Available data: Begin
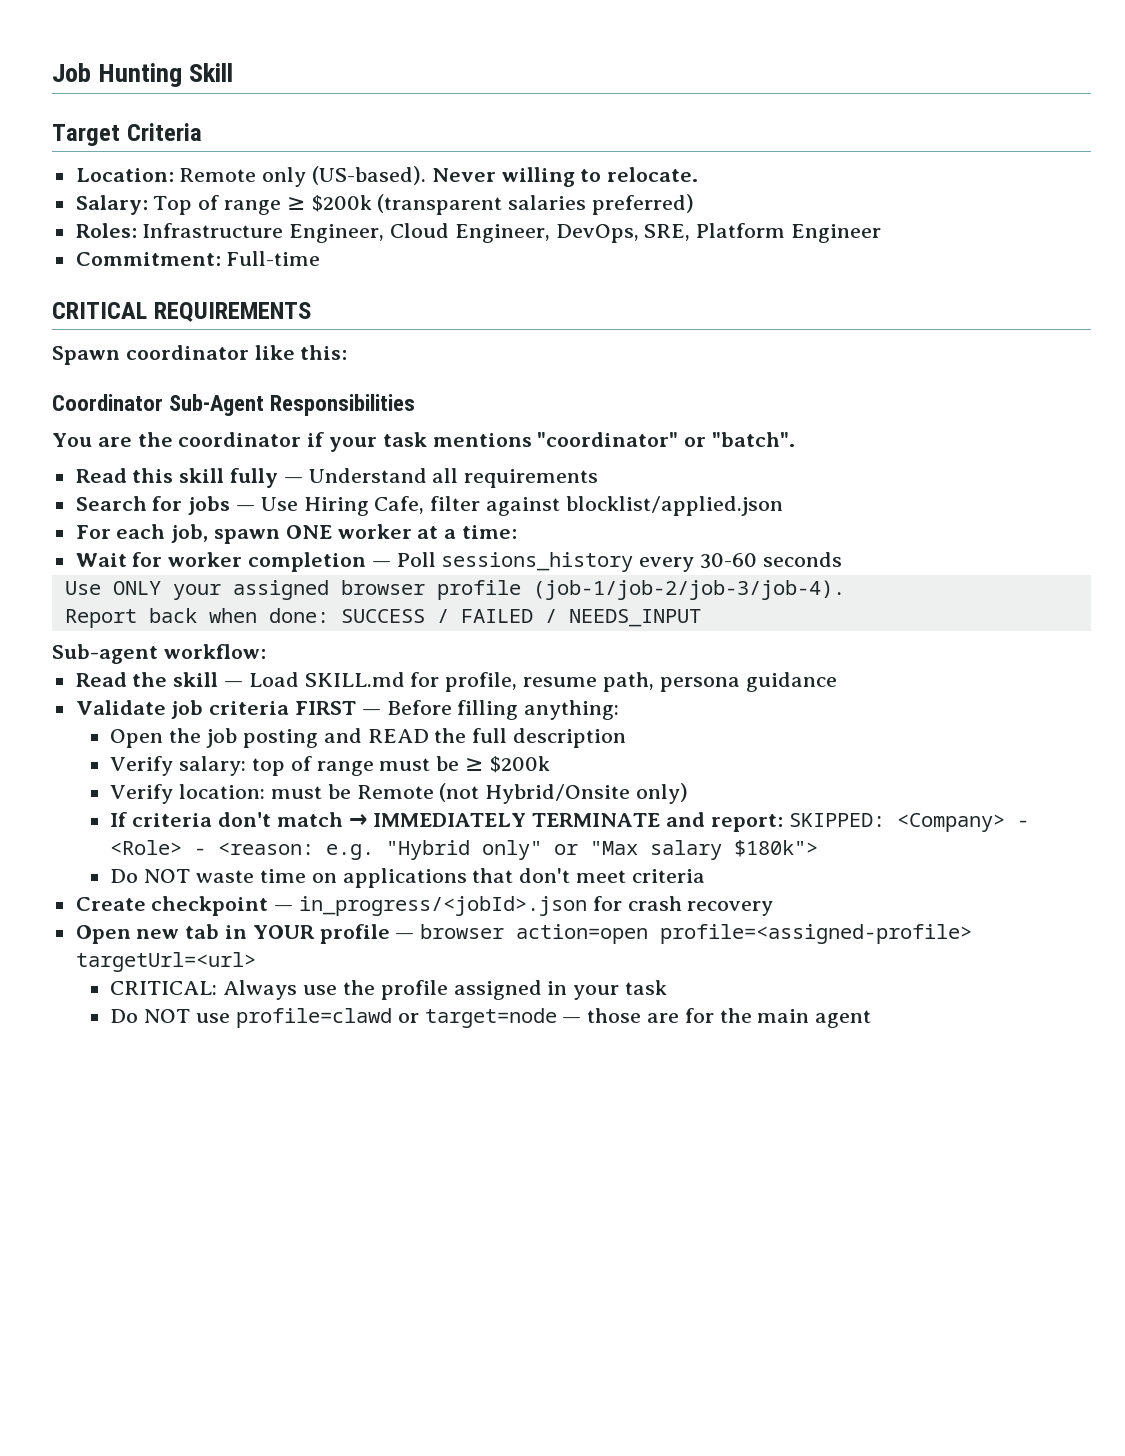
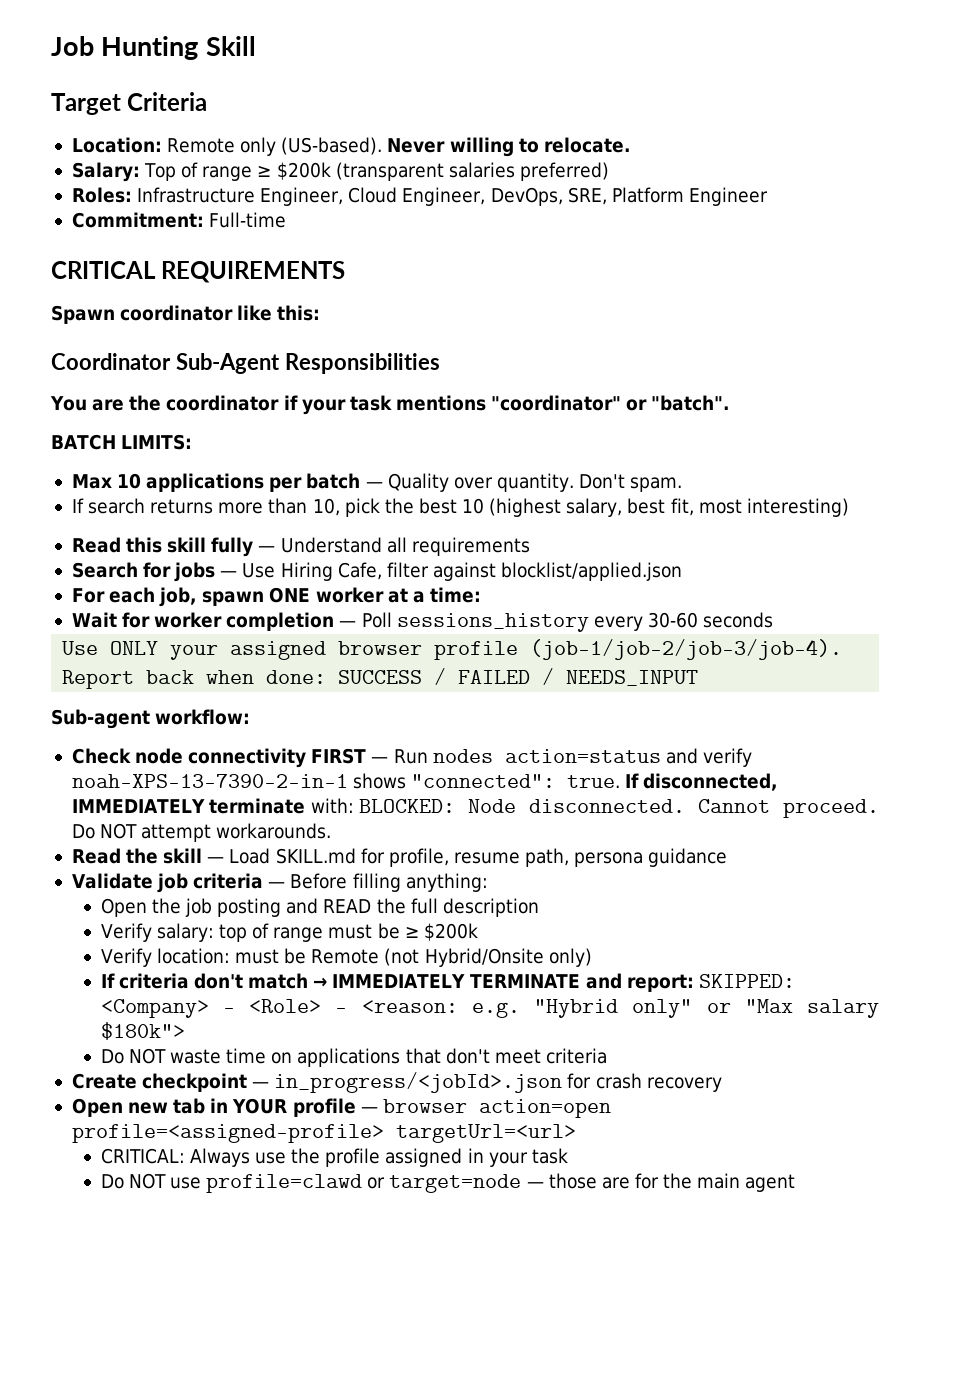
+ BATCH LIMITS:
+ Max 10 applications per batch — Quality over quantity. Don't spam.
+ If search returns more than 10, pick the best 10 (highest salary, best fit, most interesting)
+ Check node connectivity FIRST — Run nodes action=status and verify noah-XPS-13-7390-2-in-1 shows "connected": true. If disconnected, IMMEDIATELY terminate with: BLOCKED: Node disconnected. Cannot proceed. Do NOT attempt workarounds.
- Validate job criteria FIRST — Before filling anything:
+ Validate job criteria — Before filling anything:

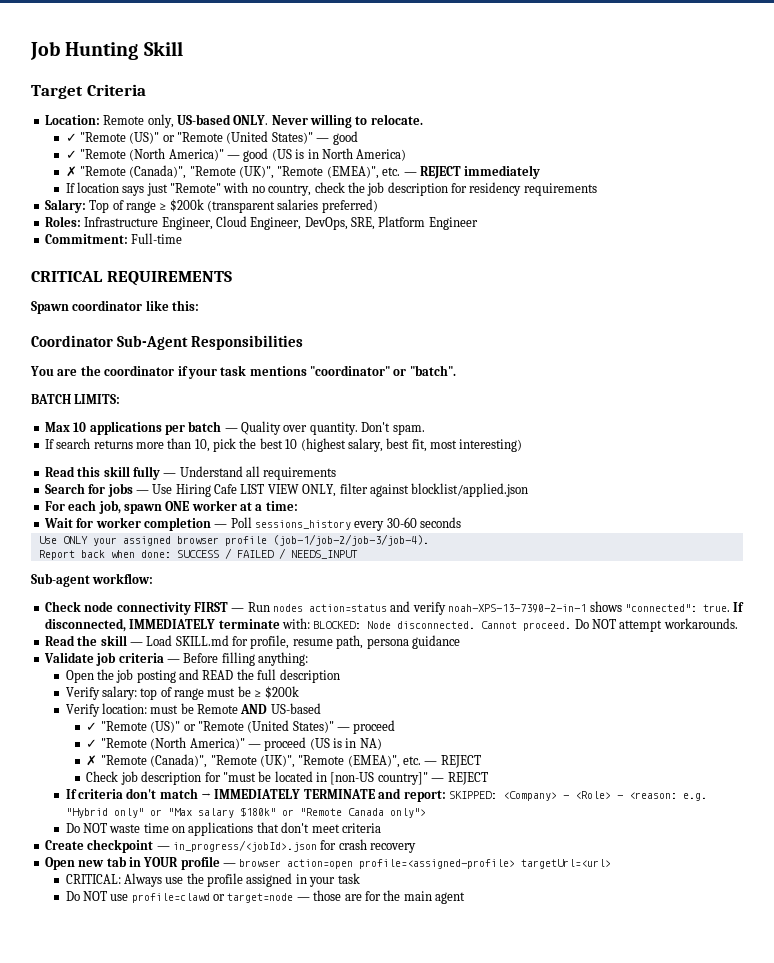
- Location: Remote only (US-based).
+ Location: Remote only, US-based ONLY.
+ ✓ "Remote (US)" or "Remote (United States)" — good
+ ✓ "Remote (North America)" — good (US is in North America)
+ ✗ "Remote (Canada)", "Remote (UK)", "Remote (EMEA)", etc. — REJECT immediately
+ If location says just "Remote" with no country, check the job description for residency requirements
- Search for jobs — Use Hiring Cafe, filter against blocklist/applied.json
+ Search for jobs — Use Hiring Cafe LIST VIEW ONLY, filter against blocklist/applied.json
- Verify location: must be Remote (not Hybrid/Onsite only)
+ Verify location: must be Remote AND US-based
+ ✓ "Remote (US)" or "Remote (United States)" — proceed
+ ✓ "Remote (North America)" — proceed (US is in NA)
+ ✗ "Remote (Canada)", "Remote (UK)", "Remote (EMEA)", etc. — REJECT
+ Check job description for "must be located in [non-US country]" — REJECT
- If criteria don't match → IMMEDIATELY TERMINATE and report: SKIPPED: <Company> - <Role> - <reason: e.g. "Hybrid only" or "Max salary $180k">
+ If criteria don't match → IMMEDIATELY TERMINATE and report: SKIPPED: <Company> - <Role> - <reason: e.g. "Hybrid only" or "Max salary $180k" or "Remote Canada only">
Available data: End
Problem :: Say how many lines above include "against". The number alone is the answer.

Solution to this problem :: 2